▶ Problem details: For the word "More", determine how many lines of the entries below contain it, and give only that number.

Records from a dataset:
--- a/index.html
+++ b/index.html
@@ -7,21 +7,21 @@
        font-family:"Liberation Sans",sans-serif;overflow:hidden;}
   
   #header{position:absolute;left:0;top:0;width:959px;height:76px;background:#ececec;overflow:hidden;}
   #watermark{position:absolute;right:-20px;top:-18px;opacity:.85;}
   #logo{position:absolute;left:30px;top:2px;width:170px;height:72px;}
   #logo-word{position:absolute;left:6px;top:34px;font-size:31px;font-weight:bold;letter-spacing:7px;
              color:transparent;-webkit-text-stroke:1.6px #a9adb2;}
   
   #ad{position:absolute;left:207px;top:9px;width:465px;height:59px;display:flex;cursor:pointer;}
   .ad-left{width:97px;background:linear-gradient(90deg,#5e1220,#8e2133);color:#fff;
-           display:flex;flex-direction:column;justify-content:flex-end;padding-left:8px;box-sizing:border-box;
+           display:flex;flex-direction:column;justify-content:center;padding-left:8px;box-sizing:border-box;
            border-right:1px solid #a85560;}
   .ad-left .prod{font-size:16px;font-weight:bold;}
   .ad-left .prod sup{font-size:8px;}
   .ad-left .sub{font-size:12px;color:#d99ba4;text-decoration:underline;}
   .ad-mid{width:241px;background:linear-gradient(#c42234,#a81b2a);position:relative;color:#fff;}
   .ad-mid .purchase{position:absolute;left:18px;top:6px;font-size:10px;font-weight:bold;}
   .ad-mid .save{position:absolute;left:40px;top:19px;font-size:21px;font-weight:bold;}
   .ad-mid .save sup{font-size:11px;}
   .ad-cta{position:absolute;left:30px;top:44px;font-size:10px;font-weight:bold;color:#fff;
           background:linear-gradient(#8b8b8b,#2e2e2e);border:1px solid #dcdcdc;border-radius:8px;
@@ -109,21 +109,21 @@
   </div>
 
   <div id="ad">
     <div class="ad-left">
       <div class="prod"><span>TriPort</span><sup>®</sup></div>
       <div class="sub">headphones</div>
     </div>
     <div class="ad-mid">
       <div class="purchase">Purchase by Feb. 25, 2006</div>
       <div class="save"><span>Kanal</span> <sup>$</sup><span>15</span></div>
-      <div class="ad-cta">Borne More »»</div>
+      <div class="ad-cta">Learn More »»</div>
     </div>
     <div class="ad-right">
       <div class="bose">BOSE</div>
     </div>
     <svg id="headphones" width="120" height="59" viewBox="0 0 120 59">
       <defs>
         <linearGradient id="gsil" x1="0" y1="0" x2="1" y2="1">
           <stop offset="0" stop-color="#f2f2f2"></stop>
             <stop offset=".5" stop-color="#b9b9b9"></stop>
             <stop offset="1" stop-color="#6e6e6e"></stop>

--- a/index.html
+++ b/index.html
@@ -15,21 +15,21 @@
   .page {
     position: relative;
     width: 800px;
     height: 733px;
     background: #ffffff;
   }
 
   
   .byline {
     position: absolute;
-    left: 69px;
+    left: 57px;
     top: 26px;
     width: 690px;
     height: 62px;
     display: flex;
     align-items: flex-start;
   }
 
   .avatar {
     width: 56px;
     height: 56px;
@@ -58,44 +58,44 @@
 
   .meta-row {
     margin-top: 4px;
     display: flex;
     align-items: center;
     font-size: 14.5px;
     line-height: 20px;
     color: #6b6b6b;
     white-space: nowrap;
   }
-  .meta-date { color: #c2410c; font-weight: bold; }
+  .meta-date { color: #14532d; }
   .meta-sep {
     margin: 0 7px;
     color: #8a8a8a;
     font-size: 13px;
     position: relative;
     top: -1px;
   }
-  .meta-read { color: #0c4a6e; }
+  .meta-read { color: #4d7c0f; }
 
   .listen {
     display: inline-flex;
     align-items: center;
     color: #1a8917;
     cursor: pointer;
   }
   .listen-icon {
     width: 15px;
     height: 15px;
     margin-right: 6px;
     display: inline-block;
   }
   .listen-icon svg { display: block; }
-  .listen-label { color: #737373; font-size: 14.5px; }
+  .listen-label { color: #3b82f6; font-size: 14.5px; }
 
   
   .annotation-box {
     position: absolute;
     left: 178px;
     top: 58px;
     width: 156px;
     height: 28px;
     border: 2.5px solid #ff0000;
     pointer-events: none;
--
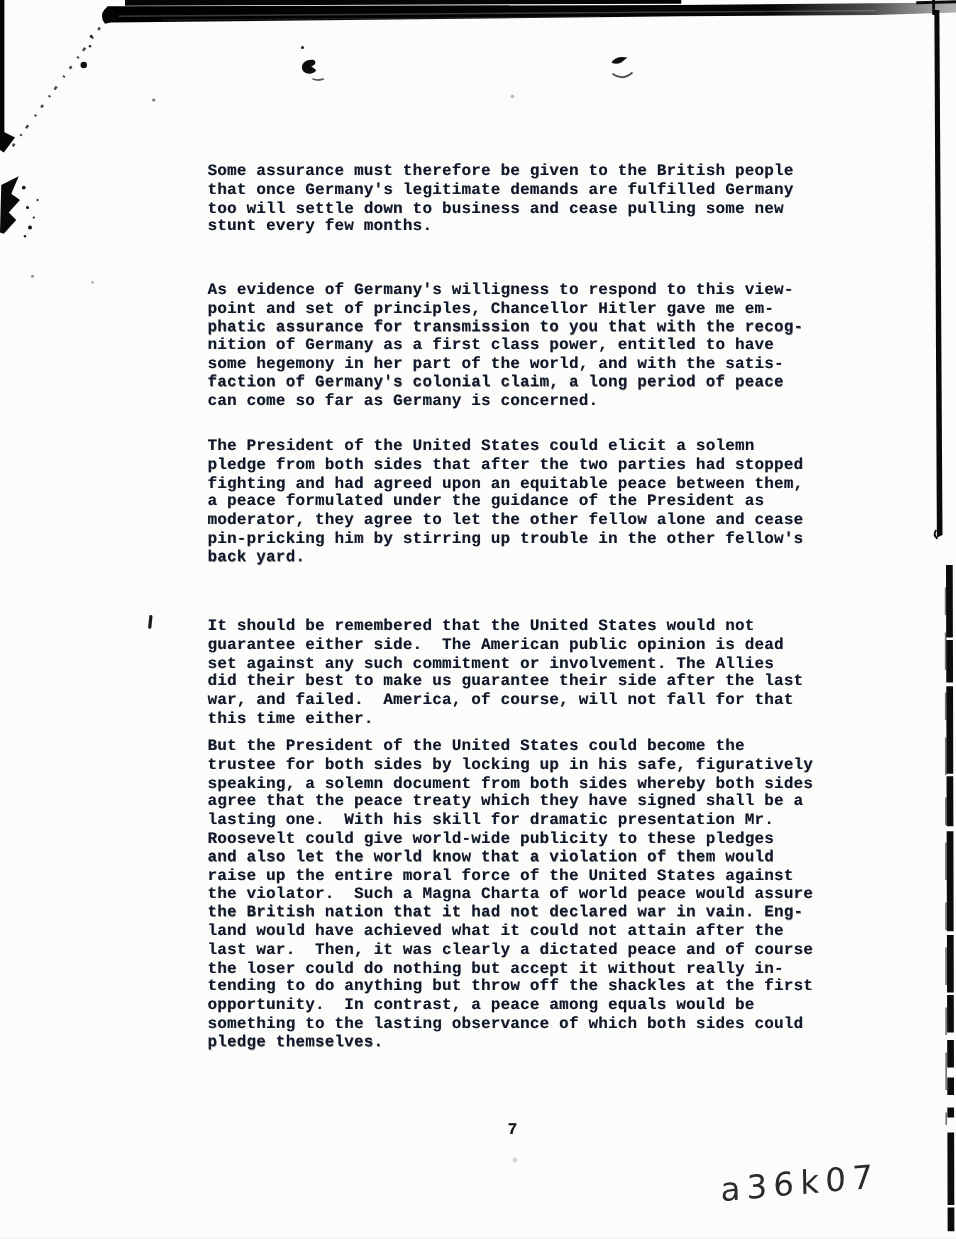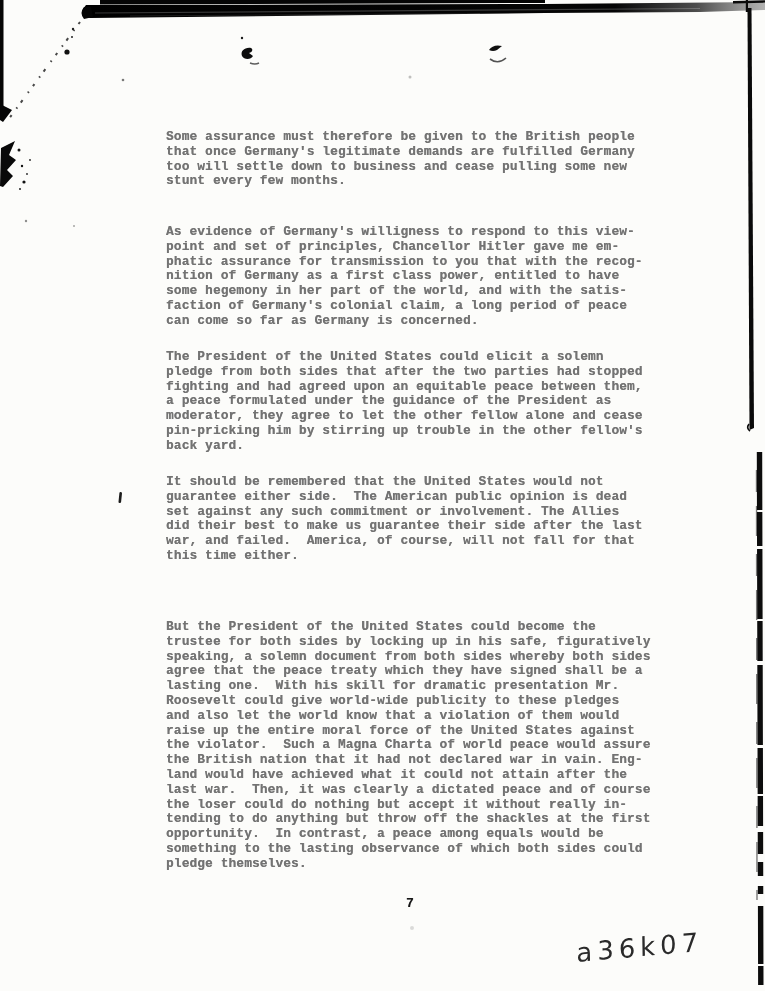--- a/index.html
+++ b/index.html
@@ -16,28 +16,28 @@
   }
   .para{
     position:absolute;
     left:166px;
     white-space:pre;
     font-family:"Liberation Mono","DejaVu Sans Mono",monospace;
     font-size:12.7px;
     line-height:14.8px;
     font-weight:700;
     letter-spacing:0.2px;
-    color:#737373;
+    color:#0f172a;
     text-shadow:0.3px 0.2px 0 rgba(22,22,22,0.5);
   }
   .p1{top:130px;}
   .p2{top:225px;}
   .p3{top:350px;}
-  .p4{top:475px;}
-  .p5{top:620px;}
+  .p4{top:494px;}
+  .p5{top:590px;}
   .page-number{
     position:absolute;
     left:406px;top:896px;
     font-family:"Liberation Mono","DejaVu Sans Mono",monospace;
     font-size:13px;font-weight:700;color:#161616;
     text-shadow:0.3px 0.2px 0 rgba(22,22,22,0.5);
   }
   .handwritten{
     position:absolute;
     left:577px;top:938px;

▶ Task result: 2